147118-40-9, Each compound has different characteristics, and only by selecting the characteristics of the compound suitable for a specific situation can the compound be applied on a large scale. 147118-40-9, name is Rosuvastatin methyl ester. This compound has unique chemical properties. The synthetic route is as follows.

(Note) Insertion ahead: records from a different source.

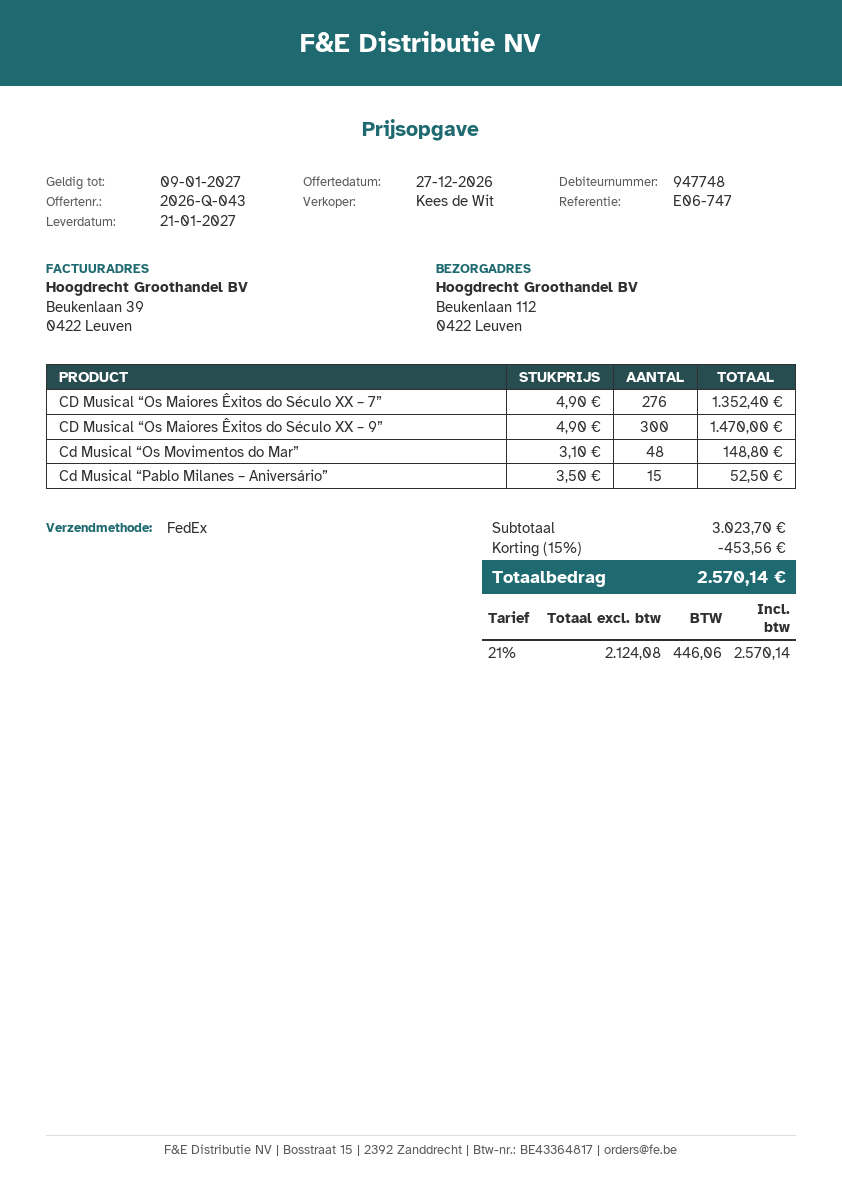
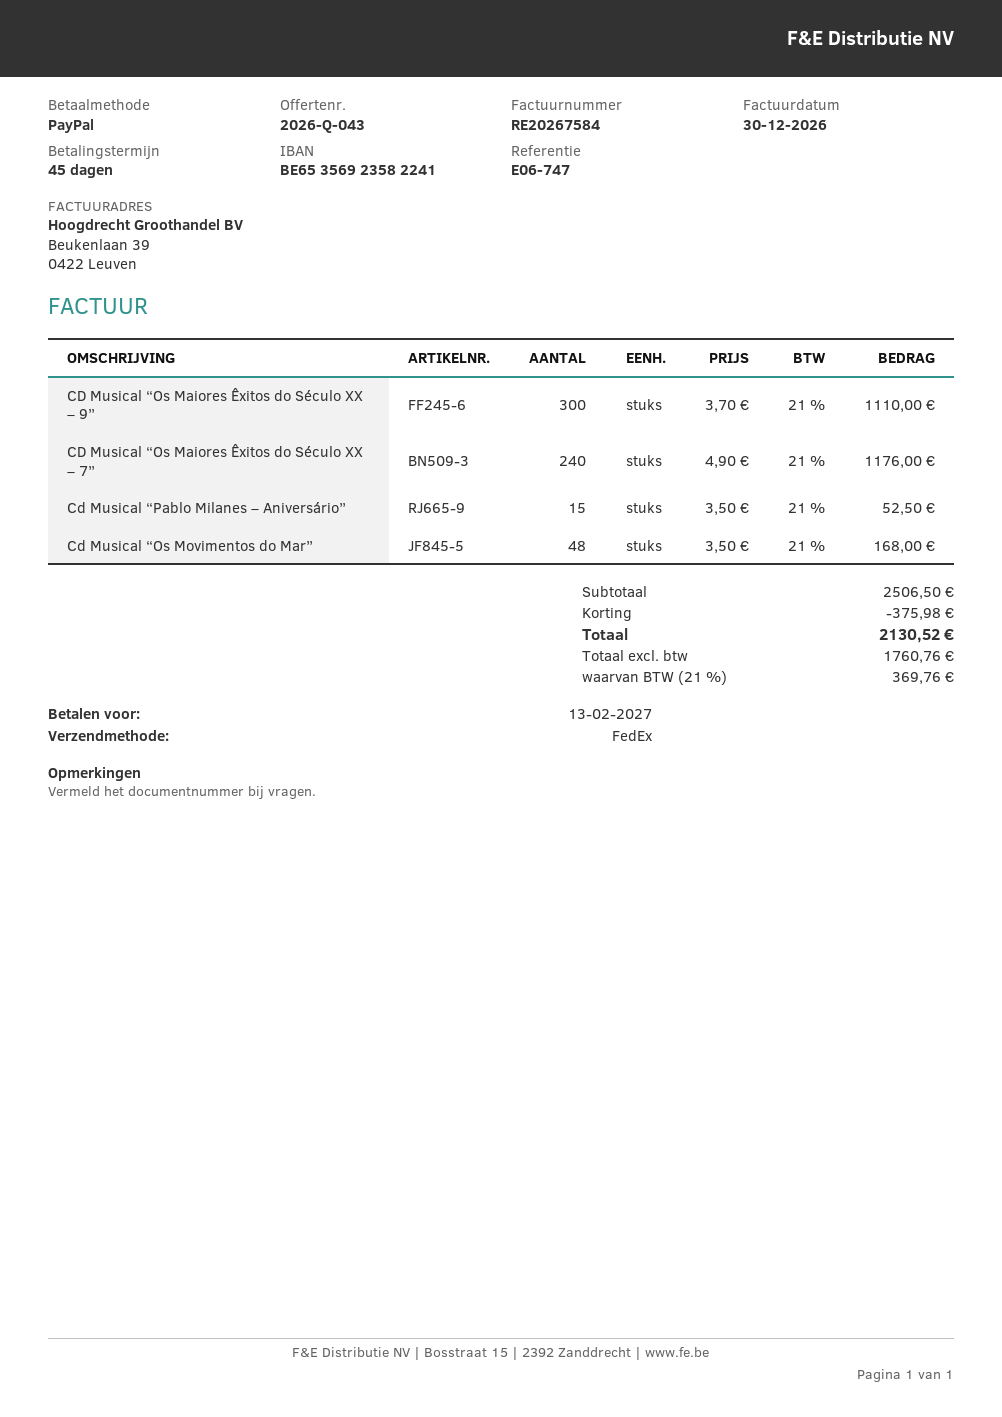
CD Musical “Os Maiores Êxitos do Século XX – 7”: 276 x 4.90 = 1352.40 -> 240 x 4.90 = 1176.00
CD Musical “Os Maiores Êxitos do Século XX – 9”: 300 x 4.90 = 1470.00 -> 300 x 3.70 = 1110.00
Cd Musical “Os Movimentos do Mar”: 48 x 3.10 = 148.80 -> 48 x 3.50 = 168.00
subtotal: 3023.70 -> 2506.50
discount: 453.56 -> 375.98
net: 2124.08 -> 1760.76
tax: 21% = 446.06 -> 21% = 369.76
total: 2570.14 -> 2130.52

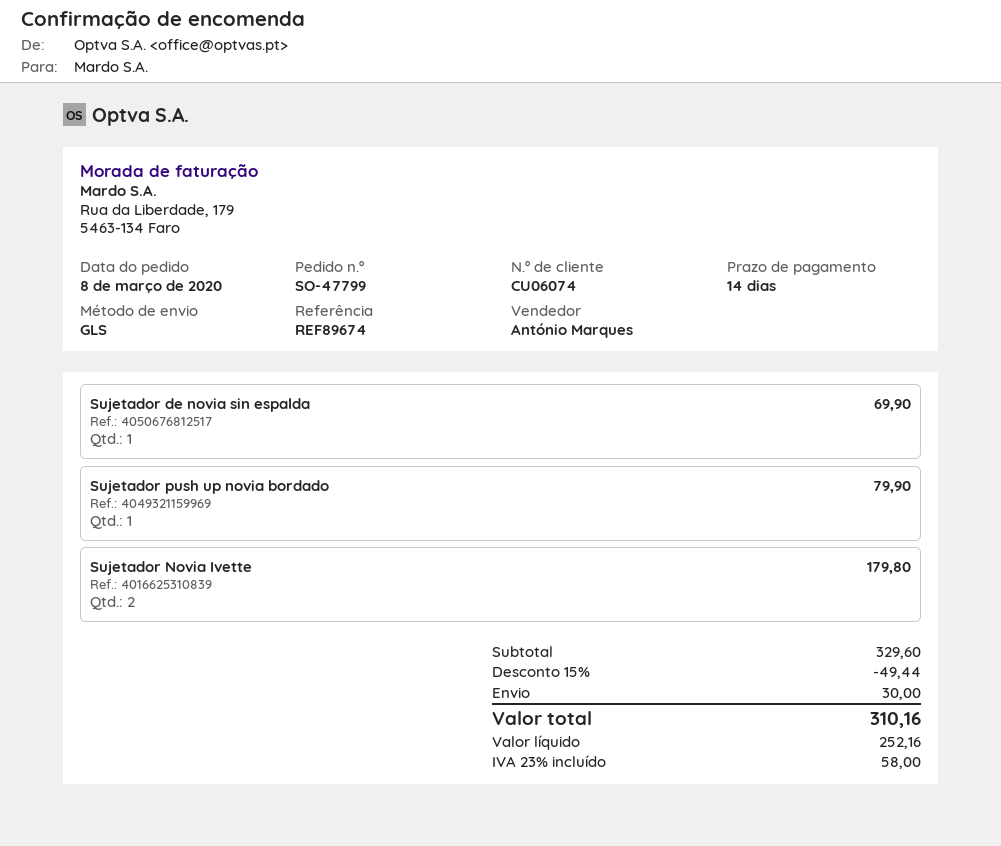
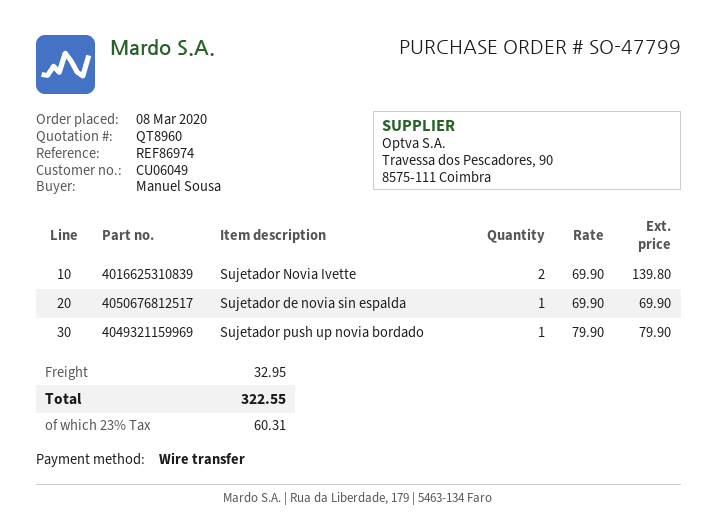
customer number: CU06074 -> CU06049
reference: REF89674 -> REF86974
Sujetador Novia Ivette: 2 for 179.80 -> 2 for 139.80
discount: 15% = 49.44 -> none
shipping: 30.00 -> 32.95
tax: 23% = 58.00 -> 23% = 60.31
total: 310.16 -> 322.55

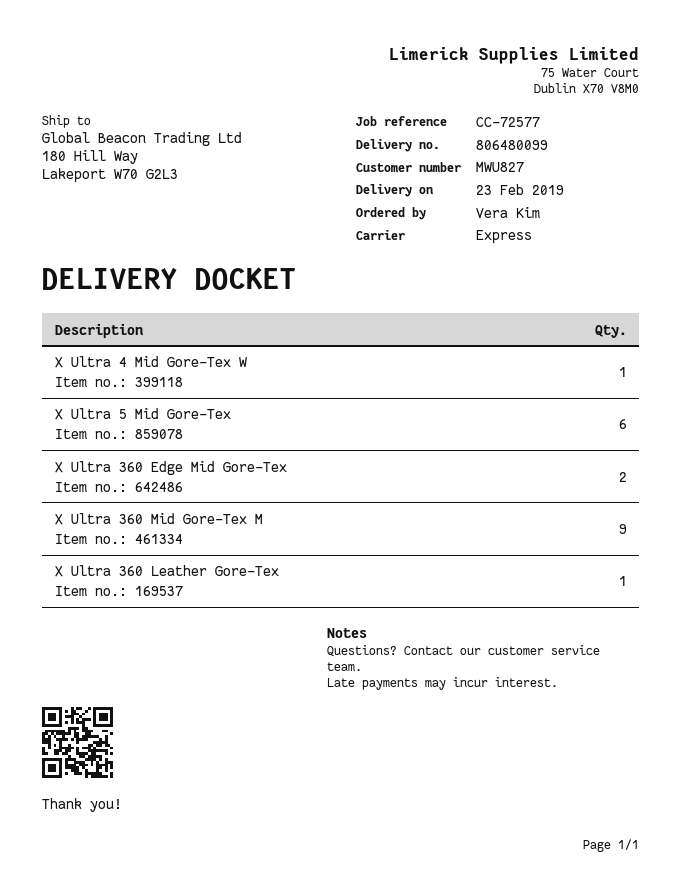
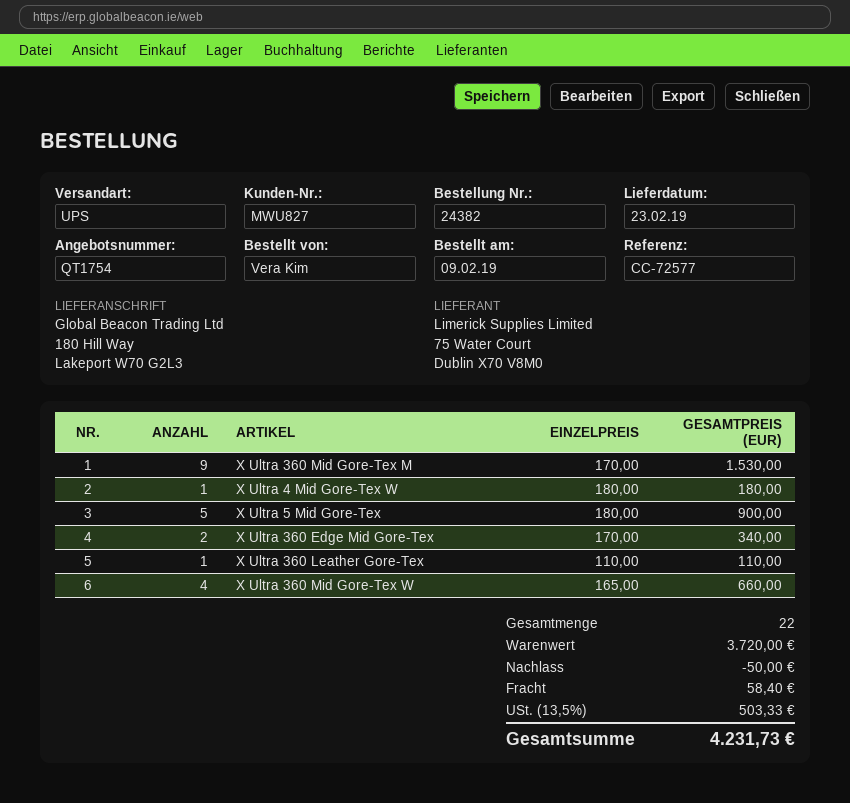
shipping method: express -> UPS
X Ultra 5 Mid Gore-Tex: 6 -> 5
X Ultra 360 Mid Gore-Tex W: none -> 4

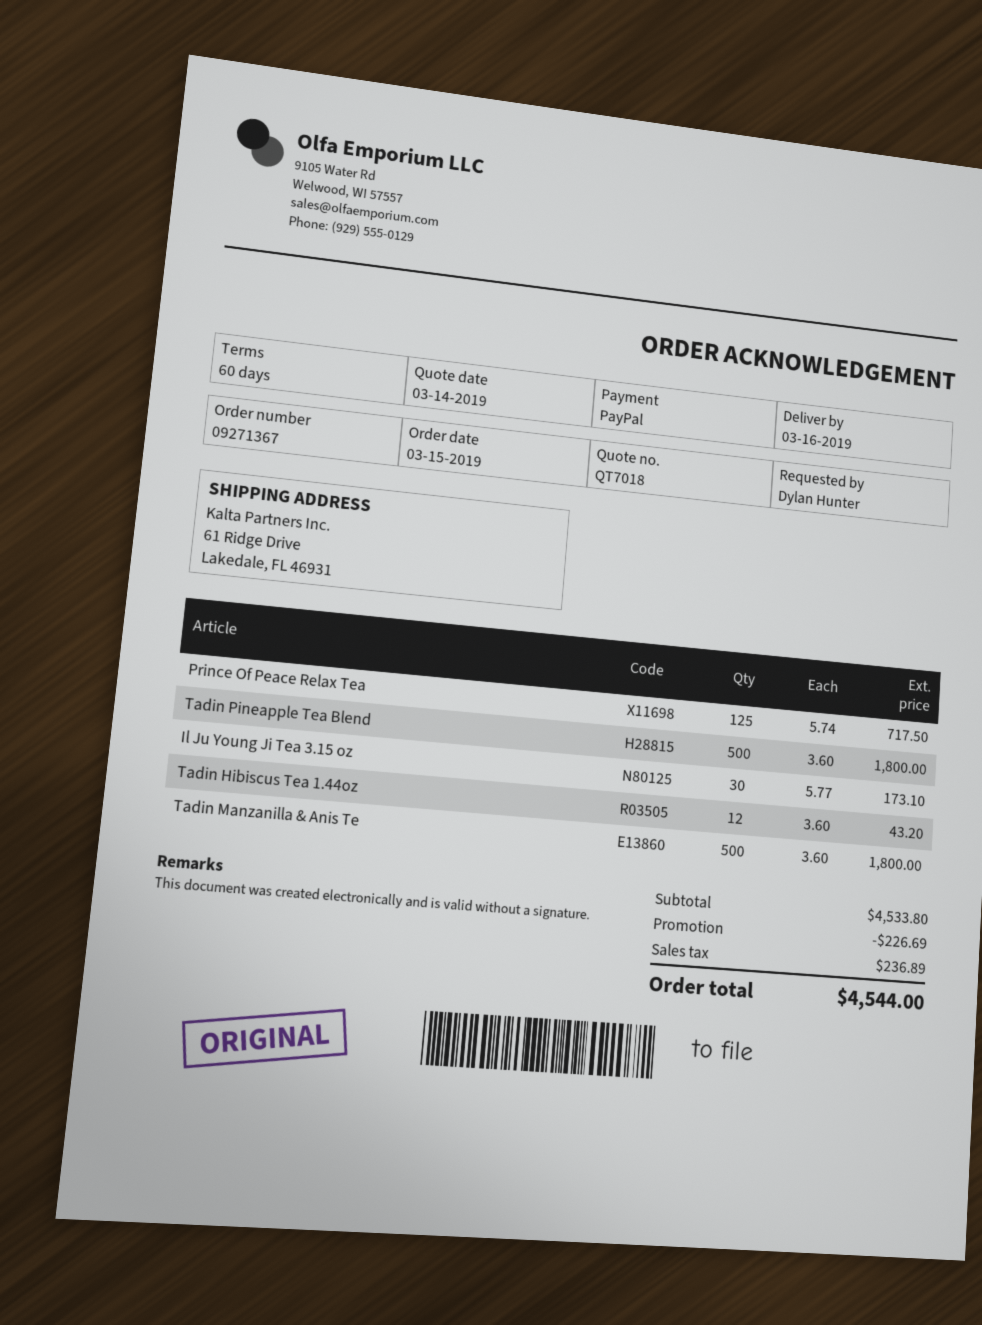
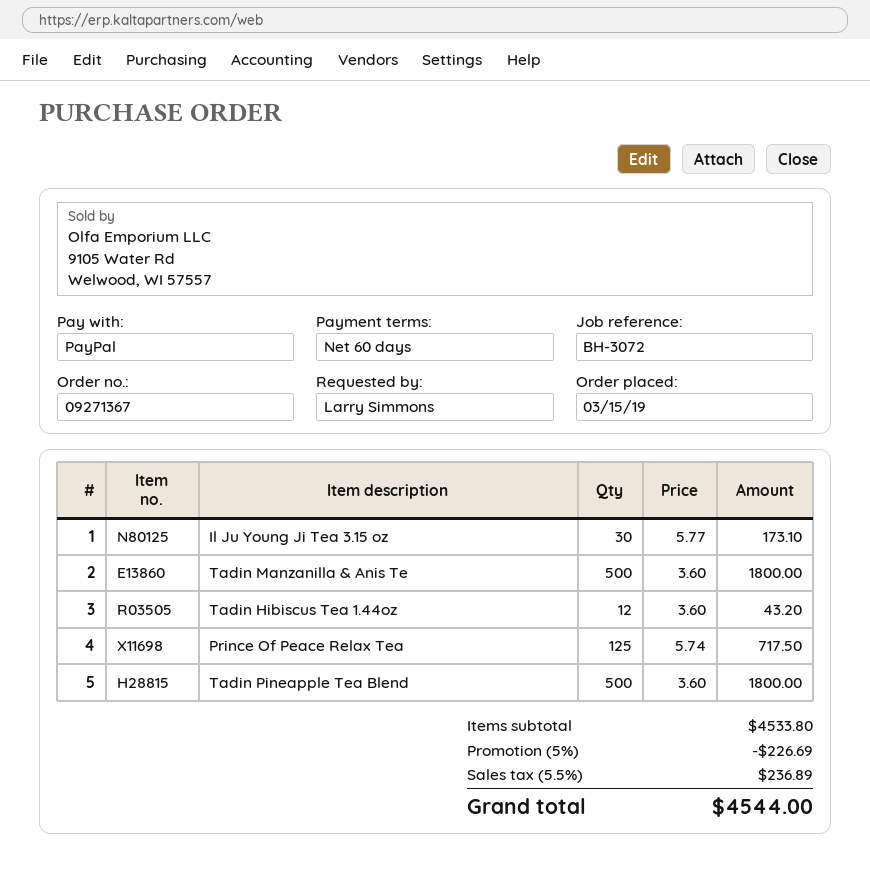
ordered by: Dylan Hunter -> Larry Simmons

To a stirred solution of 16 (149 mg, 0.3 mmol) in MeOH (2 mL) at 0 ¡ãC was added NaOH (0.36 mL, 1.0 M, 0.36 mmol), then reacted at 0 ¡ãC for 1 h before being added the solution of CaCl2 (1.5 mL, 0.2 M, 0.3 mmol). The mixture was stirred at 20 ¡ãC for 0.5 h before filtrated the resulting white slurry, washed, and dried in vacuum to afford 1 (133 mg, 89percent) as a white powder; mp 145-149 ¡ãC, lit. 17 mp 145-150 ¡ãC; [a]D14.5 7.3 (c 0.5, CHCl3); 1H NMR (400 MHz, CDCl3) d 1.20 (d, J=6.0 Hz, 6H), 1.28-1.36 (m, 1H), 1.47-1.54 (m, 1H), 1.97-2.03 (m, 1H), 2.12-2.16 (m, 1H), 3.36-3.43 (m, 1H), 3.43 (s,3H), 3.54 (s, 3H), 3.76 (m, 1H), 4.20 (m, 1H), 5.52 (dd, J=5.6, 16.0 Hz, 1H), 6.50 (d, J=16.0 Hz, 1H), 7.27 (t, J=8.4 Hz, 2H), 7.70 (dd, J=6.0,8.0 Hz, 2H); MS (ESI): m/z 482 (acid, MH), 504 (acid, MNa); IR (KBr): 3376, 2973, 2931, 2875, 1604, 1548, 1442, 1073, 968, 844, 776 cm-1.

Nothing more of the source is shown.